* [Your instructions] Restate word for word the lines from the one containing "subtotal: 411.91 -> 519.05" through the end of the listing below, with both ends included.

* [Records supplied]
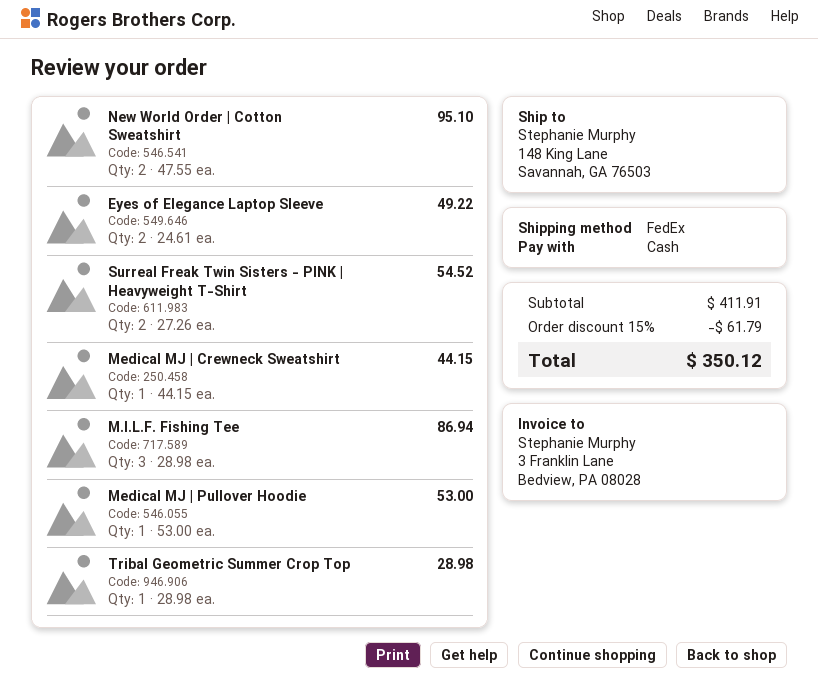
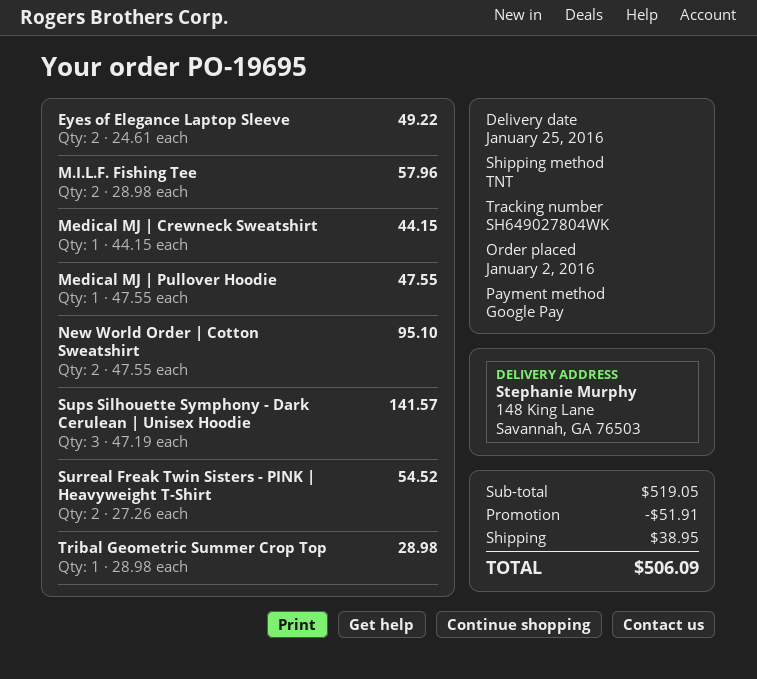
payment method: cash -> Google Pay
shipping method: FedEx -> TNT
M.I.L.F. Fishing Tee: 3 x 28.98 = 86.94 -> 2 x 28.98 = 57.96
Medical MJ | Pullover Hoodie: 1 x 53.00 = 53.00 -> 1 x 47.55 = 47.55
Sups Silhouette Symphony - Dark Cerulean | Unisex Hoodie: none -> 3 x 47.19 = 141.57
subtotal: 411.91 -> 519.05
discount: 61.79 -> 51.91
shipping: none -> 38.95
total: 350.12 -> 506.09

* [Task answer]
subtotal: 411.91 -> 519.05
discount: 61.79 -> 51.91
shipping: none -> 38.95
total: 350.12 -> 506.09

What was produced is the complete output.